Rose - Rosa spp
A shrub that is found wild in woodland, hedgerows, and on waste ground
Rose is also heavily cultivated and highly-prized
Pinnate leaves with two to four pairs of serrated oval leaflets and one serrated oval terminal leaflet
Upright stems or long/scrambling branches with substantial prickles
Flowers are usually in white, pink, red, orange, yellow or purple colour tones
Can have five petals to many layered petals
The fruits, hips, are glossy and most often orange to red in colour
Rose - Rosa spp
Edible plant - novice
Other common names: Dog Rose, Japanese Rose, Tea Rose, Fragrant Rose, Climbing Rose, Rambling Rose, Sweet Briar, Field Rose, Hedge Rose, Bramble, Wild Rose, Downy Rose, Standard Rose
Scientific name meaning: Rosa is the Latin name for the Rose genus
Season Summer - Autumn
Habitat - where will I find it? Rose grows wild in hedgerows, on waste ground, in gardens, parks, and woodland edges. It is also a highly-prized ornamental
Description - what does it look like? Rose can have long scrambling or climbing branches, or erect stems. The shrubs can reach from 50cm to several metres tall. They are usually covered in substantial prickles.
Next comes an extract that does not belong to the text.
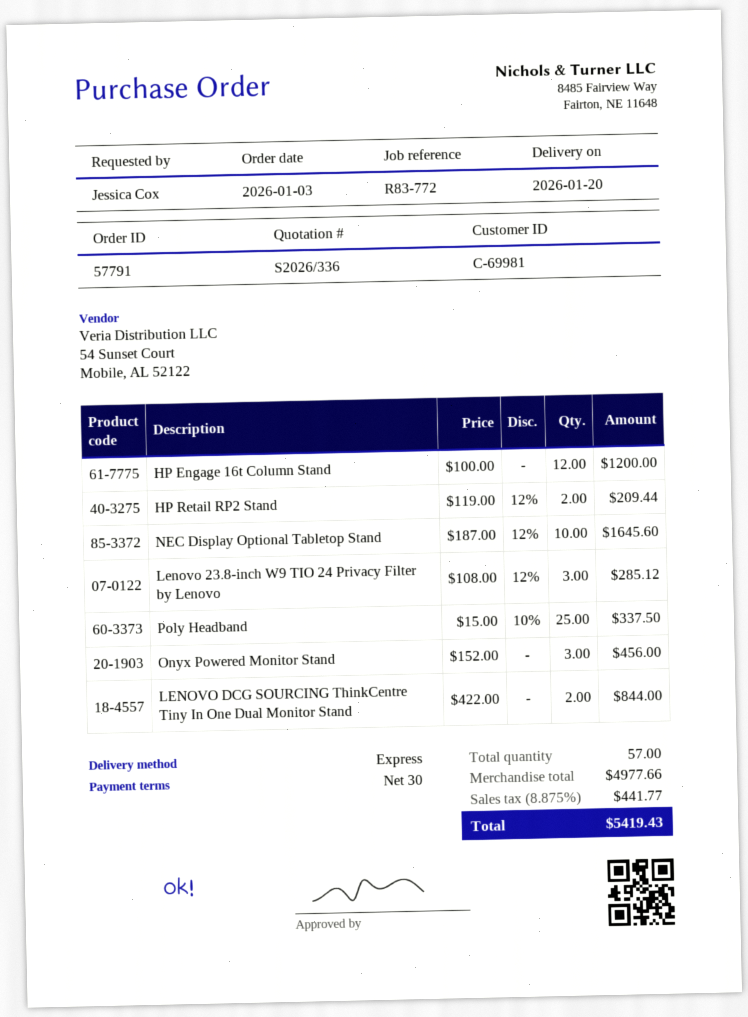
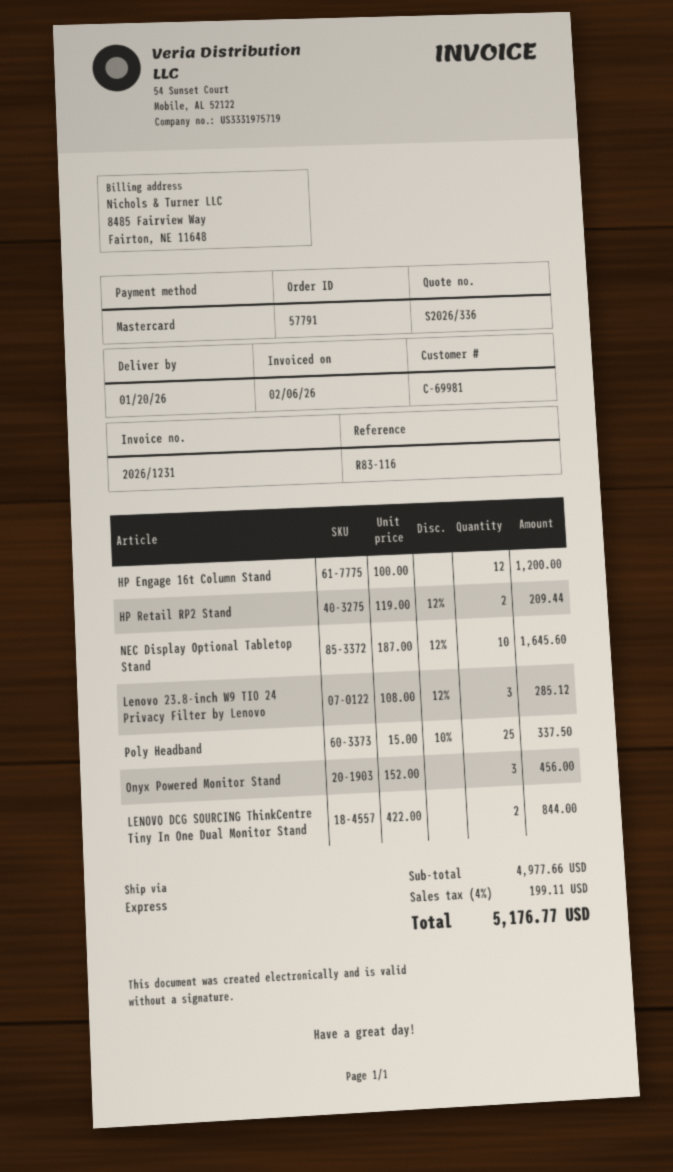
reference: R83-772 -> R83-116
tax: 8.875% = 441.77 -> 4% = 199.11
total: 5419.43 -> 5176.77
The leaves have a pinnate formation, usually with two to four pairs of oval, serrated-edged leaflets and one oval, serrated-edged terminal leaflet.
The flowers have from five neatly arranged petals, to many overlapping petals, depending on the species and variety. Petals are usually in white, yellow, orange, pink, red, and purple colour tones.
The fruit, or hips, that follow are glossy skinned and orange to red in colour. However, some species have very dark almost black-looking hips.
Use as a food The petals can be used to make jams, jellies, cordials, wine, syrup, fruit leather, spices and chutneys. The stronger smelling the flower, the more taste it will yield from its petals.
The fruits can be used to make jam, syrup, wine and jelly - see Hazards.
Use in herbal medicine Has been used to treat menstrual complaints, respiratory conditions, and some species are being researched for their use against cancerous tumours
If you are suffering from any ailment or need medical advice, please see your General Practitioner
Other uses Popular as a cut flower
Hazards Some species are thought to have laxative properties. The hips contain seeds that are covered in tiny hairs that irritate the mouth and digestive tract, as well as the skin. Care must be taken to remove these when preparing hips for food
Importance to other species Provides an important food source for pollinators, particularly bees, and aphids. The aphids, in turn, are a food source for small birds
Always stay safe when foraging. You need to be 100% sure of your identification, 100% sure that your foraged item is edible, and 100% sure that you are not allergic to it (it is good practice to always try a small amount of any new food you are consuming). If in doubt, leave it out!